PENGGUNAAN MODIFIKASI PERMAINAN DAKON UNTUK MENINGKATKAN KECEPATAN MENGHITUNG DALAM OPERASI PENJUMLAHAN BILANGAN BULAT PADA ANAK TUNAGRAHITA KELAS IV DI SLB NEGERI JEPARA

Print Friendly and PDF

PENGGUNAAN MODIFIKASI PERMAINAN DAKON UNTUK MENINGKATKAN KECEPATAN MENGHITUNG DALAM OPERASI PENJUMLAHAN BILANGAN BULAT PADA ANAK TUNAGRAHITA KELAS IV DI SLB NEGERI JEPARA

Oleh : Yanuarita Dwi Romadhona, S.Pd

Guru SLB Negeri Jepara Jawa Tengah

Yanuarita Dwi Romadhona, S.Pd


       Matematika merupakan suatu bahan kajian yang memiliki objek abstrak dan dibangun melalui penalaran deduktif, yaitu kebenaran suatu konsep diperoleh sebagai akibat logis dan kebenaran sebelumnya sehingga keterkaitan antar konsep dalam matematika bersifat kuat dan jelas. Tanpa konsep A tidak mungkin akan memahami konsep B.

       HW Fowler (dalam Amin Suyitno, 1985:736) mendefinisikan bahwa “mathematics is the abstract science of space and number”. Sedangkan Marshal Walkter (1955:115) menyatakan bahwa “mathematics may be defined as the study of abstract and their interrelations”.

       Secara umum karakteristik anak tunagrahita sangat berbeda dengan anak normal pada umumnya. Perbedaan itu terdapat pada aspek akademik, sosial/emosional, kemampuan mengurus diri, fisik dan sebagainya. Tetapi untuk karakteristik fisik anak tunagrahita tidak terlalu jauh berbeda dengan anak normal terutama anak tunagrahita ringan. Menurut Astati (2001:5) dalam Mumpuniarti (2007:17) untuk kemampuan motorik anak tunagrahita jauh lebih rendah dari anak normal

       Dalam proses pembelajaran guru masih menggunakan metode cerama tanpa media pembelajaran yang menarik, sehingga siswa tunagrahita kurang tertarik dalam belajar matematika.
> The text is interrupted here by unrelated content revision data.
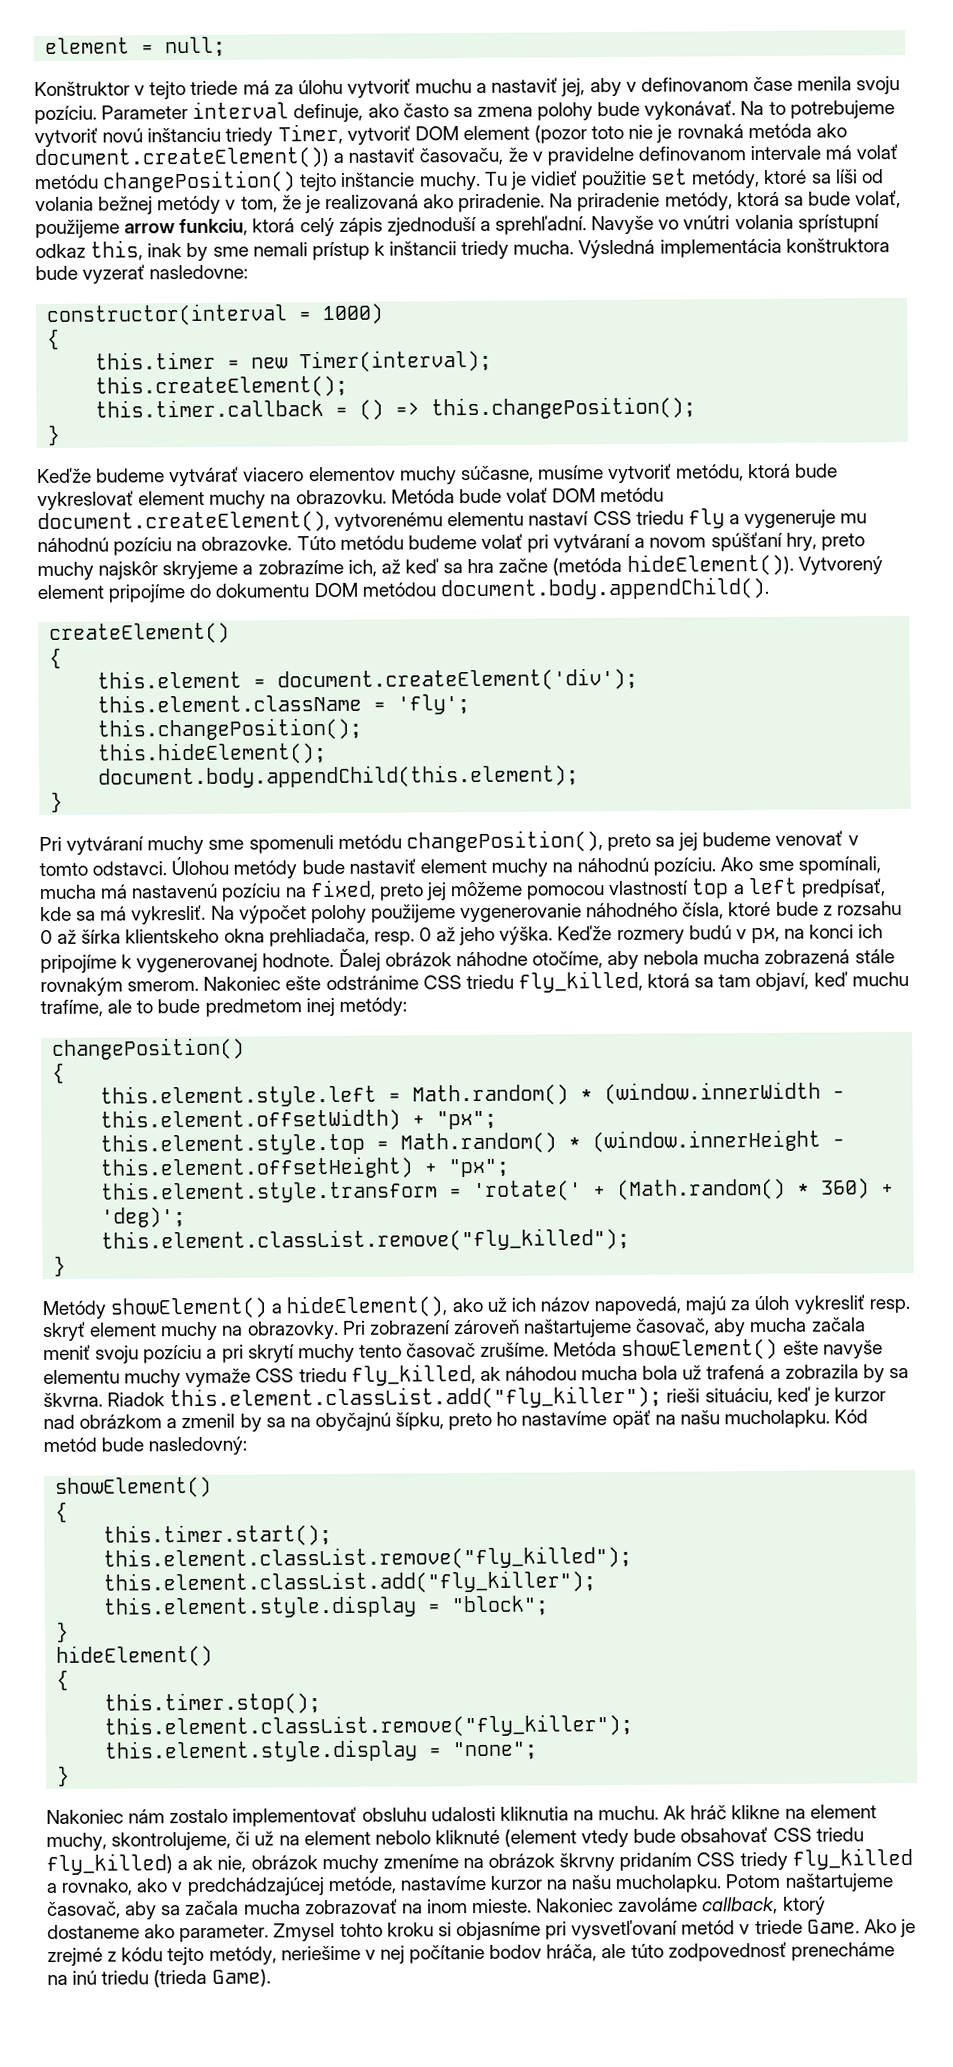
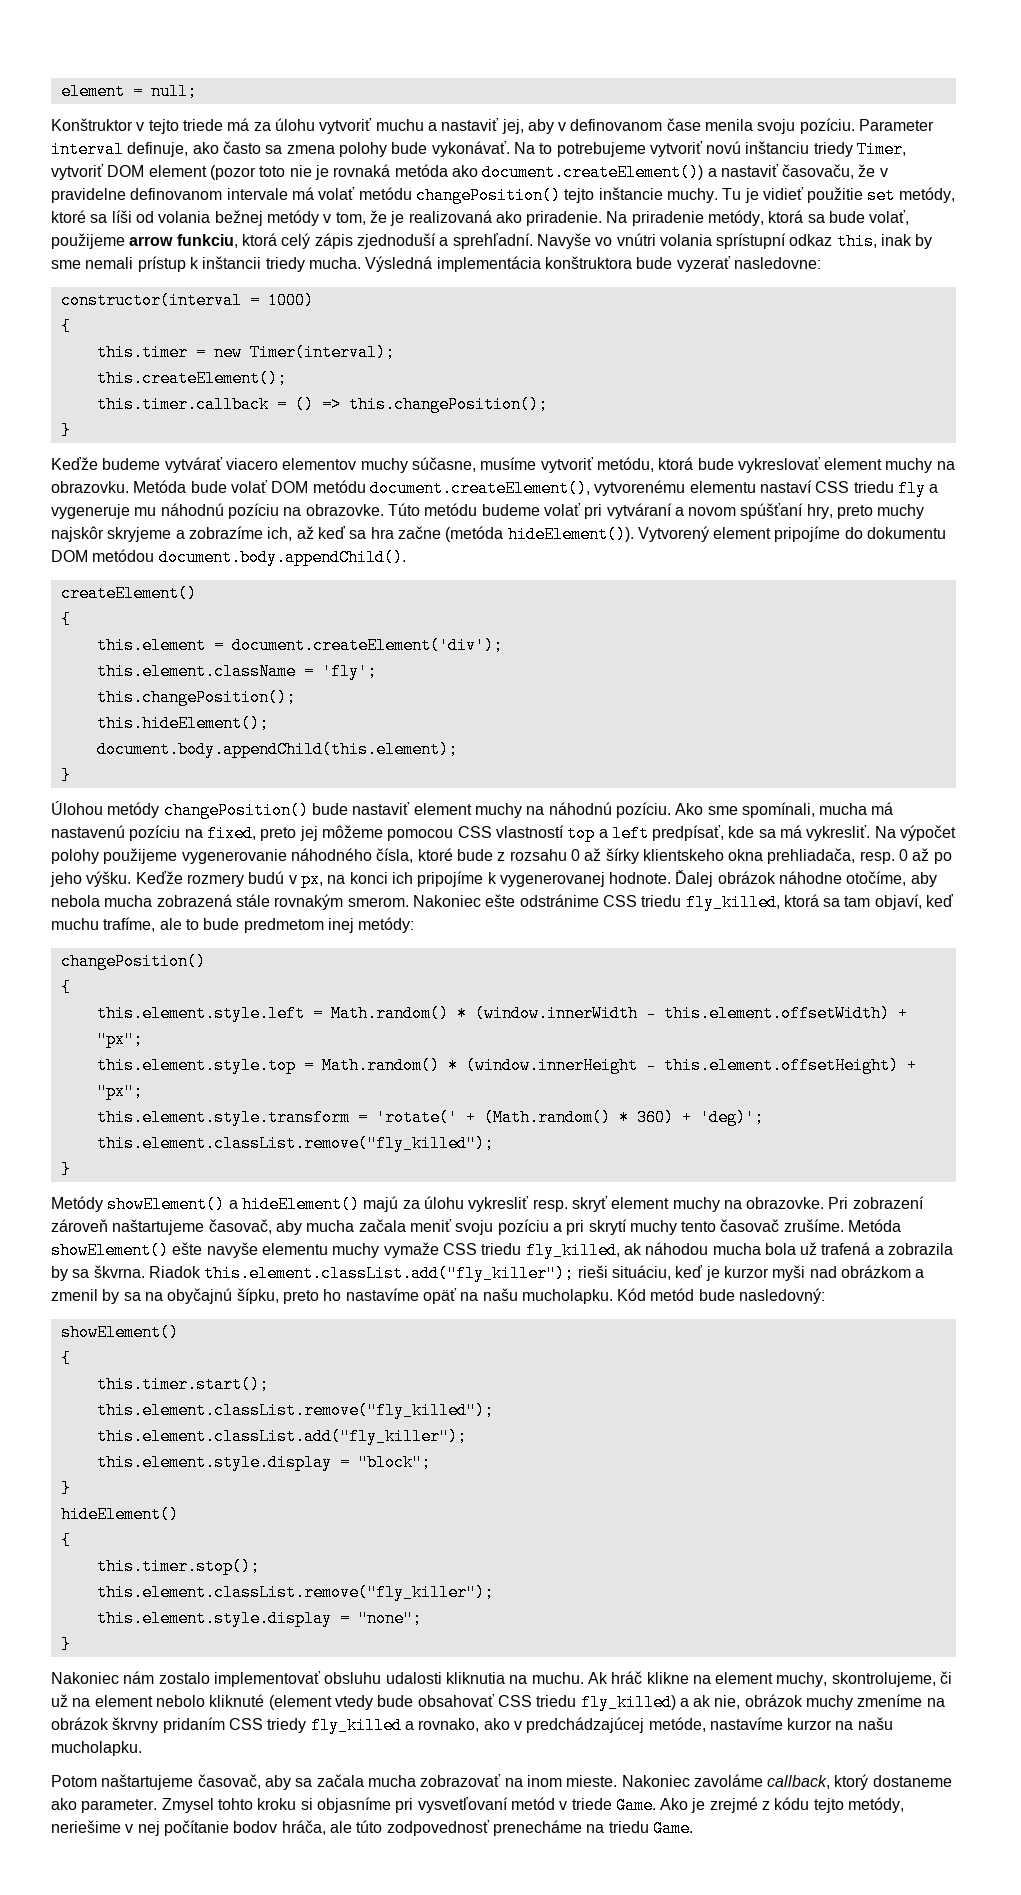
[39,830,859,855] [39,861,168,877] Pri vytváraní muchy sme spomenuli metódu changePosition(), preto sa jej budeme venovať v tomto odstavci. -> (71, 775) none
(298, 869) none -> [163,802,309,819] changePosition()
(606, 892) none -> [457,826,492,838] CSS
[81,929,122,944] šírka -> [605,848,639,864] šírky
[459,926,554,946] jeho výška. -> [933,852,952,864] [50,871,132,887] po jeho výšku.
[286,1295,682,1318] hideElement(), ako už ich názov napovedá, -> [241,1196,360,1213] hideElement()
[754,1295,790,1311] úloh -> [423,1196,464,1209] úlohu
[247,1320,339,1340] obrazovky. -> [746,1197,825,1209] obrazovke.
(886, 1394) none -> [772,1265,806,1281] myši
(723, 1884) none -> (142, 1748) //
[72,1968,271,1988] inú triedu (trieda Game). -> [608,1820,693,1837] triedu Game.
Rata-rata nilai matematika kelas IV  di SLB Negeri Jepara masih di bawah KKM (Kriteria Ketuntasan Mininal)

       Pemakaian Media pembelajaran dalam proses pembelajaran dapat menumbuhkan keinginan dan minat yang baru, penggunaan media akan sangat membantu keefektifan proses pembelajaran

       Alat peraga permainan dakon dapat digunakan untuk memudahkan siswa memahami konsep operasi hitung penjumlahan bilangan bulat, yaitu penjumlahan bilangan bulat positif dengan bilangan bulat positif, penjumlahan bilangan bulat negatif dengan bilangan bulat negatif, penjumlahan bilangan bulat postif dengan bilangan bulat negatif, dan penjumlahan bilangan bulat negatif dengan bilangan bulat positif.
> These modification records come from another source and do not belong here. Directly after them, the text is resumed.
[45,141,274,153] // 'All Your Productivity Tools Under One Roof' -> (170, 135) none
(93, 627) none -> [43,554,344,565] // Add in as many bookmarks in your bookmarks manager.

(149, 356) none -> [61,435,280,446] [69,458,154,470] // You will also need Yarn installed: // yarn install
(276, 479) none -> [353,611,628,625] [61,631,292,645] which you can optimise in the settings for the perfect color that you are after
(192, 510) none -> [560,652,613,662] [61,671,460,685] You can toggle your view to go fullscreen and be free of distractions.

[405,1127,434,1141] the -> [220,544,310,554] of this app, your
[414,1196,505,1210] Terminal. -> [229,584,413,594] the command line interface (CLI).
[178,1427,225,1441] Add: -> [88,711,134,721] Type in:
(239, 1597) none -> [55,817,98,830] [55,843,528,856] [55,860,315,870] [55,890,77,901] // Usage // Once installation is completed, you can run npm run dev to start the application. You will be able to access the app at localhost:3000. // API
       Dalam penelitian ini peneliti merumuskan kerangka berfikir sebagai berikut kecepatan menghitung dalam operasi penjumlahan bilangan bulat pada anak tunagrahita kelas IV masih rendah dikarenakn guru masih menggunakan metode ceramah dan tidak berbantu media konkret 

       Penelitian ini dilaksanakan selama 3 bulan, dimulai bulan Januari 2022 sampai Maret 2022 dengan subjek semua siswa kelas IV Tunagrahita di SLB Negeri Jepara yang berjumlahkan 15 Siswa.
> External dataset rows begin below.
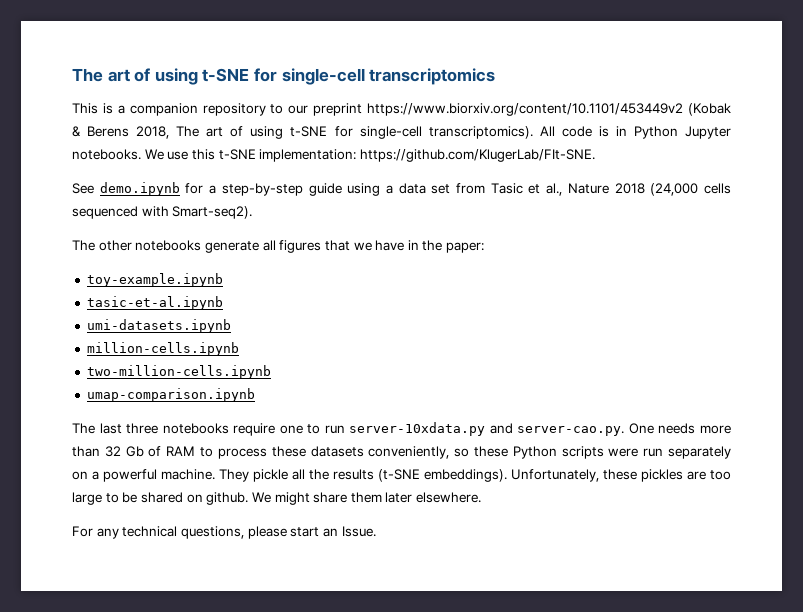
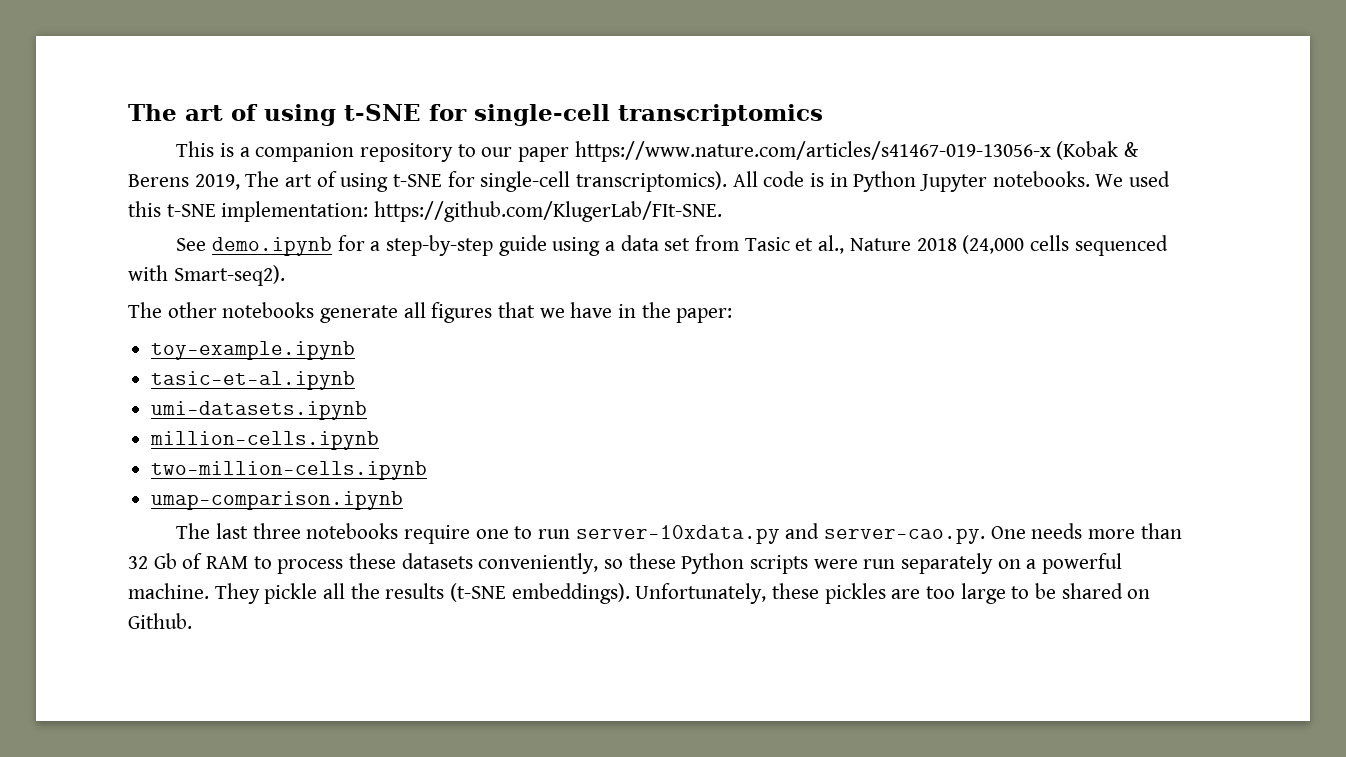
[313,103,684,116] preprint https://www.biorxiv.org/content/10.1101/453449v2 -> [518,141,1051,162] paper https://www.nature.com/articles/s41467-019-13056-x
[136,126,170,139] 2018, -> [194,174,240,190] 2019,
[167,151,189,160] use -> [1129,171,1171,187] used
[206,492,482,505] [72,526,376,539] github. We might share them later elsewhere. // For any technical questions, please start an Issue. -> [128,613,192,629] Github.

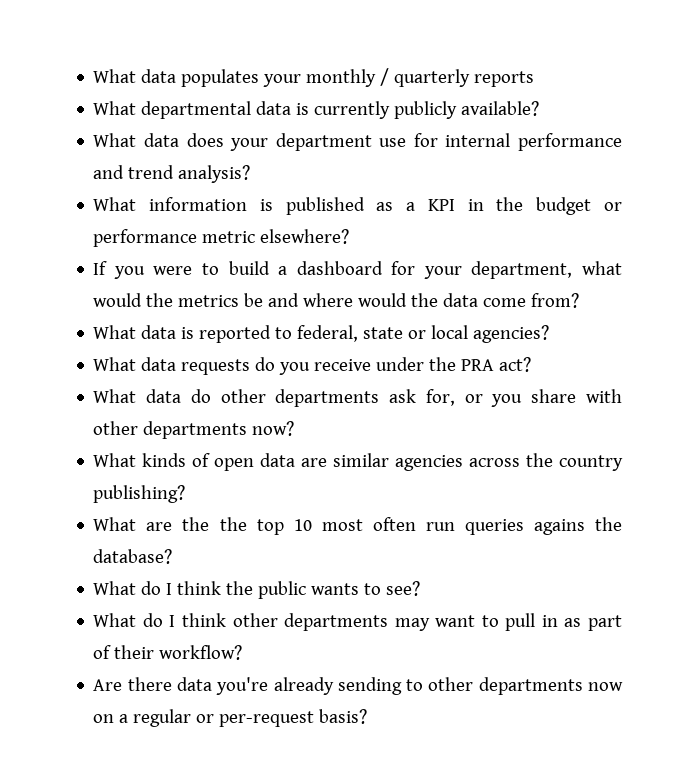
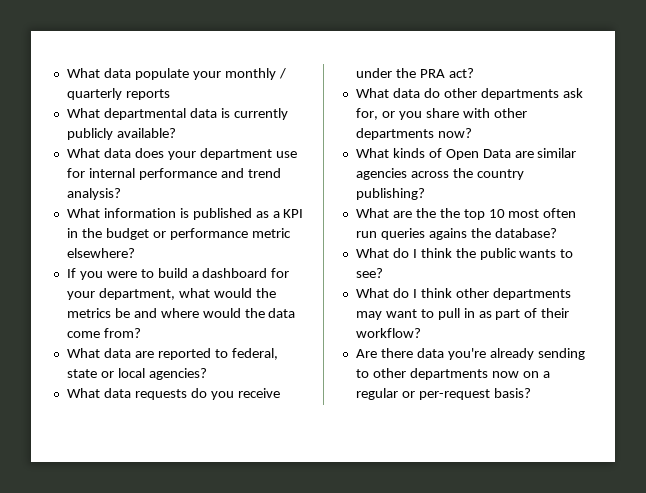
[93,69,260,87] What data populates -> [66,68,189,80] What data populate
[181,327,195,339] is -> [134,351,154,358] are
[214,453,296,471] open data -> [445,149,511,160] Open Data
       Dalam penelitian ini nilai yang diperoleh dari siswa kelas IV Tunagrahita mengalami peningkatan dari hasil pra Tindakan rata-rata nilai 40 menjadi 70 pasca Tindakan siklus I dan meningkat menjadi 80 pasca Tindakan siklus II.

       Berdasarkan penelitian yang dilakukan anak tunagrahita memiliki ketertarikan dan antusias yang besar Ketika belajar menggunakan media dakon. Selain itu mengacu pada hasil penelitian di atas bahwa kecepatan menghitung dalam operasi penjumlahan bilangan bulat mengalami peningkatan dibandingkan dengan kondisi awal sebelum di lakukan Tindakan

       Adapun saran penelitian yang sudah dilakukan sebagai berikut, Kepala sekolah lebih memotivasi guru dalam menggunakan media sedangkan kepada guru baiknya lebih menggunakan inovasi dalam proses pembelajaran.